Maxime Deurbergue, Manifesté dans la chair, proclamé en images. Fonder l’art dans le Christ avec Nicée II et Balthasar, Collection Cogitatio Fidei, Editions du Cerf.

L’image est-elle artifice ou théophanie ? Telle est la question que développe le livre Manifesté dans la chair, proclamé en images de Maxime Deubergue.

Prêtre du diocèse de Paris, il enseigne au collège des Bernardins. Ce livre est la publication de sa thèse de théologie couronnée par le prix Robert Bellarmin (Université Pontificale Grégorienne).

En 787 s’ouvre le deuxième concile de Nicée à la suite de la crise iconoclaste qui a divisé l’Église d’Orient. Occasion de donner une définition dogmatique de la théologie de l’image. L’auteur prend soin de traduire le cœur du texte du concile, appelé également l’horos, pour en montrer la clarté. Ainsi il est affirmé que « l’une des traditions de l’Église est l’expression du modèle à travers la représentation par l’image, en tant qu’elle entre en consonance avec l’histoire de la proclamation de l’Évangile en vue de confirmer l’incarnation du Verbe de Dieu ». Définition surprenante où ce n’est pas l’incarnation qui confirme la validité de l’image mais l’inverse ! La raison donnée est que « les choses qui se désignent l’une l’autre se réfléchissent aussi l’une l’autre ». De plus, il ne s’agit pas de représentation statique mais d’une correspondance qui s’articule autour et par l’histoire de la proclamation de l’Évangile ou, en d’autres termes, l’acte par lequel Dieu se rend visible.

Ceci conduit l’auteur à relire Hans Urs von Balthasar qui articule la pensée transcendante de l’être avec la dynamique historique de la révélation biblique. Elle trouve son accomplissement dans la figure du Christ Pascale, image totale où resplendit la profondeur de l’image trinitaire. L’image ainsi n’est pas regardée pour voir le prototype, mais contemplée afin que « le prototype » puisse librement se montrer dans son visage et son être ou sa nature. Il existe dans l’image proclamée dans le concile de Nicée 2 et dans son déploiement d’histoire esthétique Balthasérienne, un mouvement que l’on pourrait qualifier d’inverse avec celui de l’esthète qui contemple une œuvre ou s’y projette dans un sens psychologique. Dans un cas on reçoit l’être qui s’y montre à la manière dont il le désire, dans l’autre on maîtrise le sujet regardé – il s’ouvre ainsi une véritable école du regard dans la dynamique de la révélation.

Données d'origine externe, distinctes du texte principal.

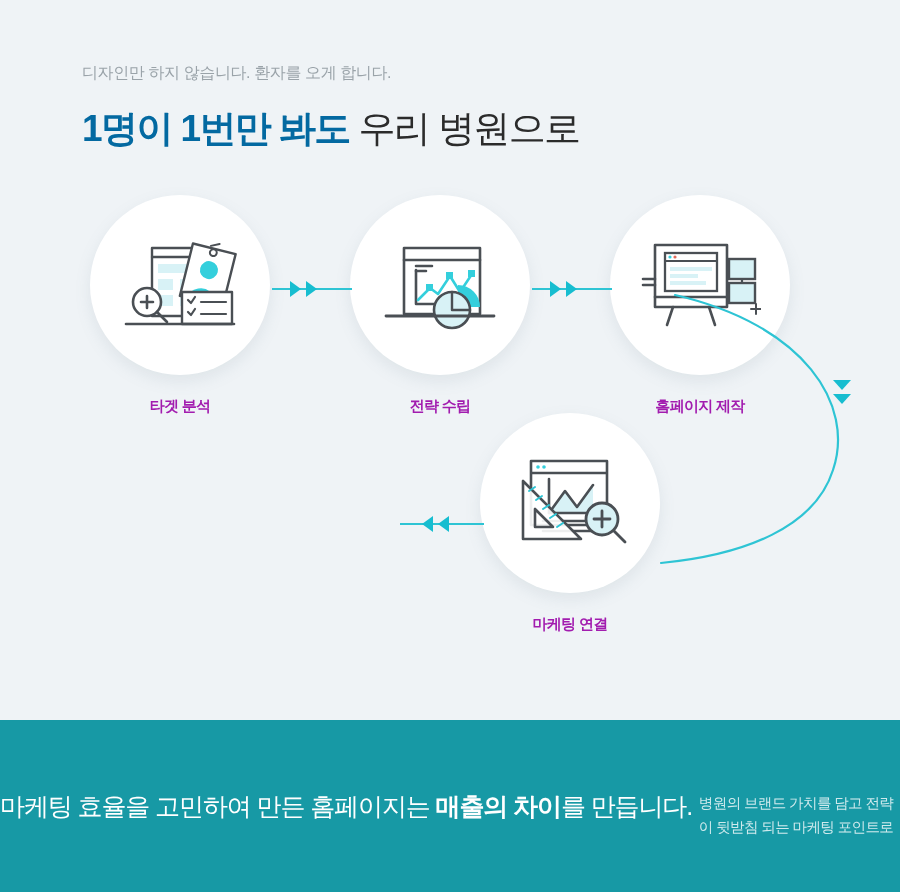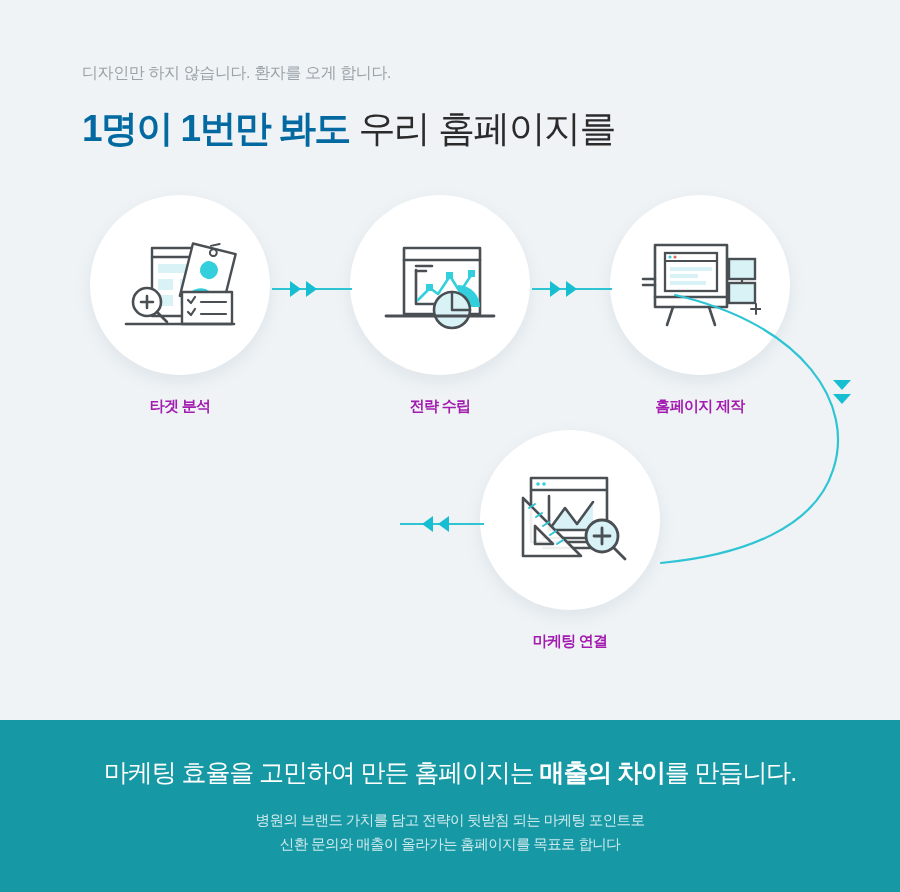"우리 홈페이지를" span { text: 홈페이지를 -> 병원으로 }
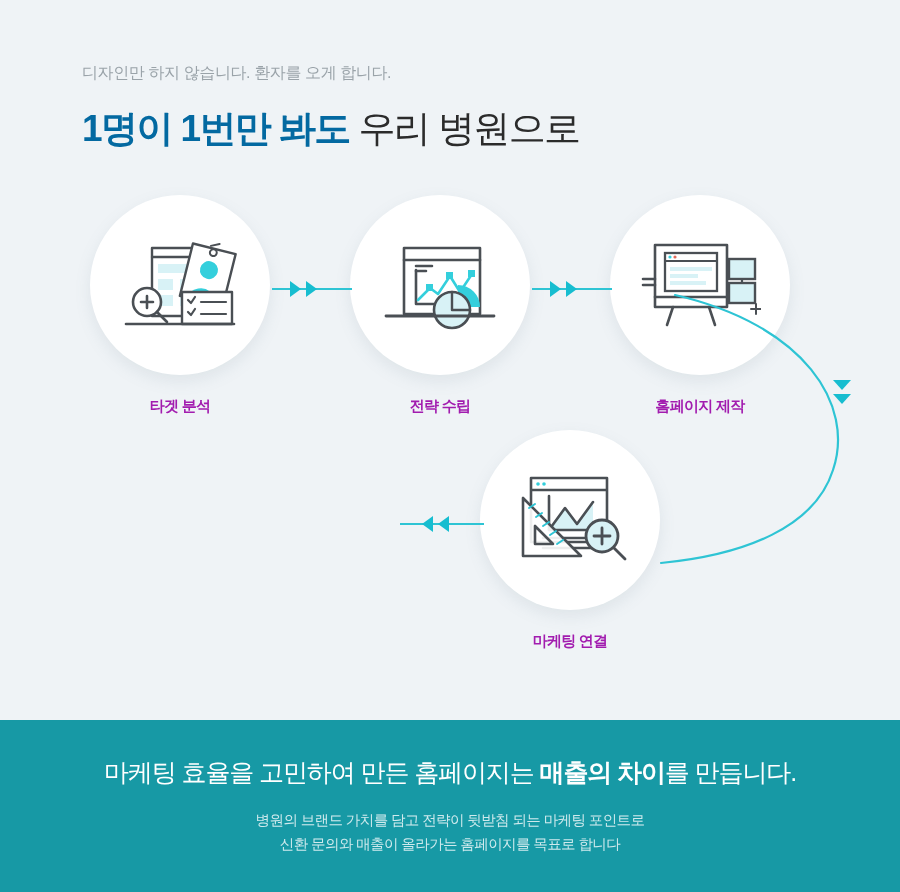"마케팅 연결" .node-5 { font-family: Liberation Serif, serif -> none; top: 235px -> 218px }
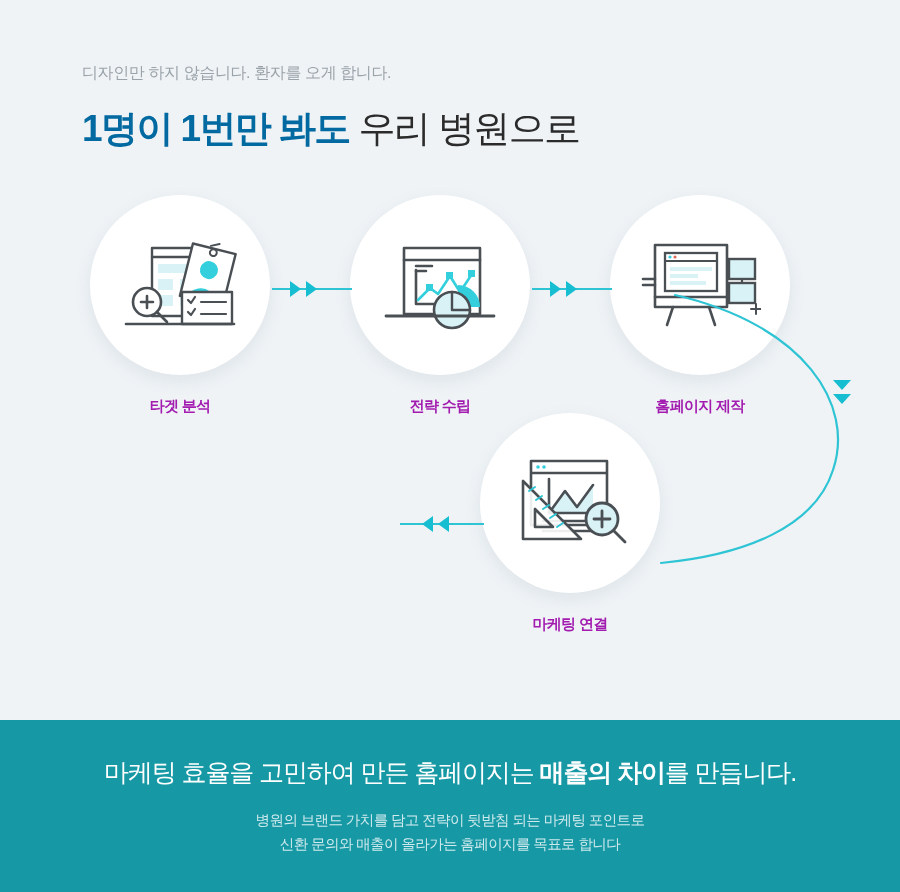"마케팅 효율을 고민하여 만든 홈페이지는" .footer { flex-direction: column -> row }
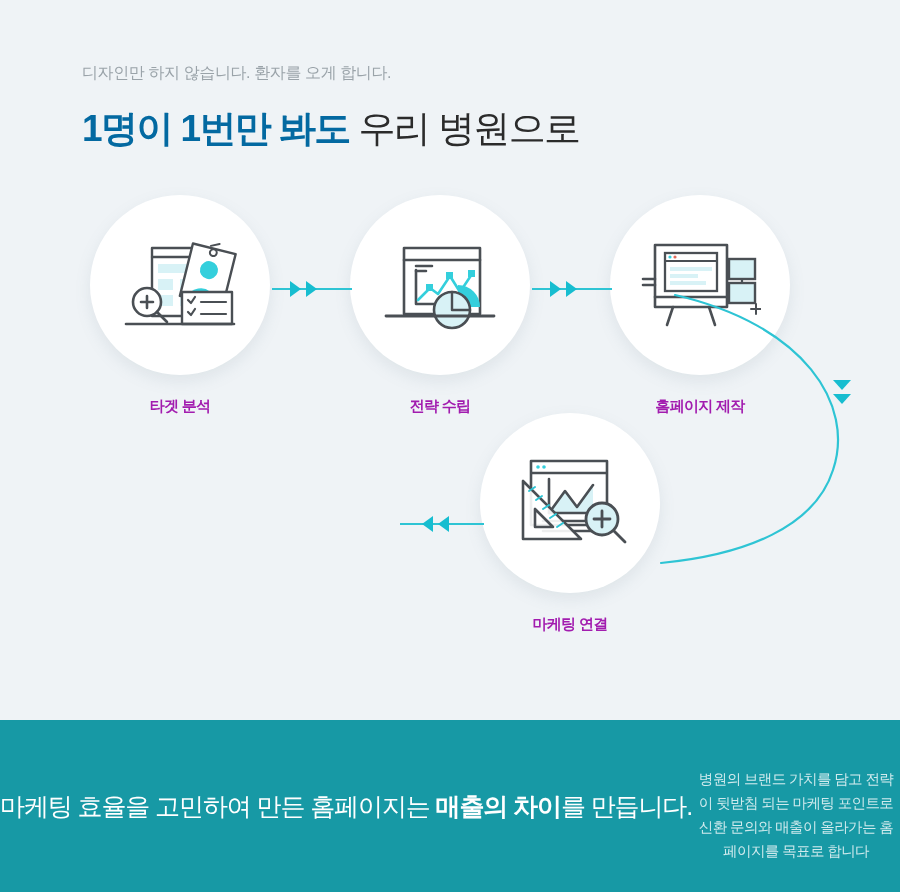"신환 문의와 매출이 올라가는 홈페이지를" span { html: <span>신환 문의와 매출이 올라가는 홈페이지를 목표로 합니다</span> -> none }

Dans une troisième partie, l’auteur fait appel à Maurice Merleau-Ponty et son analyse phénoménologique entre sensation et perception qui donne une assise, presque physiologique, à la relation entre l’image comme sensation optique et sa compréhension perceptive qui, par un travail cognitif, lui constitue une « chair ». Les sciences cognitives nous ont montrés que l’image, loin d’une sensation externe et éphémère, sont en fait de véritable expérience de chair qui imprime celui qui regarde, question ô combien actuelle et qui impressionne à l’heure des écrans addictifs.

Dans une dernière partie, l’auteur part de l’élucidation de la théologie de l’icône du Christ de Christoph Schönborn vers un élargissement de la réflexion à l’ensemble des créations artistiques qui deviennent ainsi ce que l’on pourrait nommer l’hypostase de l’Esprit saint, avec les paroles mêmes de l’auteur. Ainsi est déployé une dynamique des œuvres d’art qui, au même titre qu’elles sont manifestations du prototype dans Nicée 2, deviennent hypostase de la présence de Dieu trinitaire.

Ce texte de lecture exigeante déploie pleinement le travail théologique qui articule la lecture théologique et dogmatique et la philosophie pour en ouvrir les champs de compréhension. A ce titre cet ouvrage est exemplaire. Il nous entraîne dans une véritable pédagogie de l’image qui prend toute son acuité dans notre monde des écrans et des images et qui nous indique la nécessaire maîtrise du regard, condition de la vie spirituelle vivante.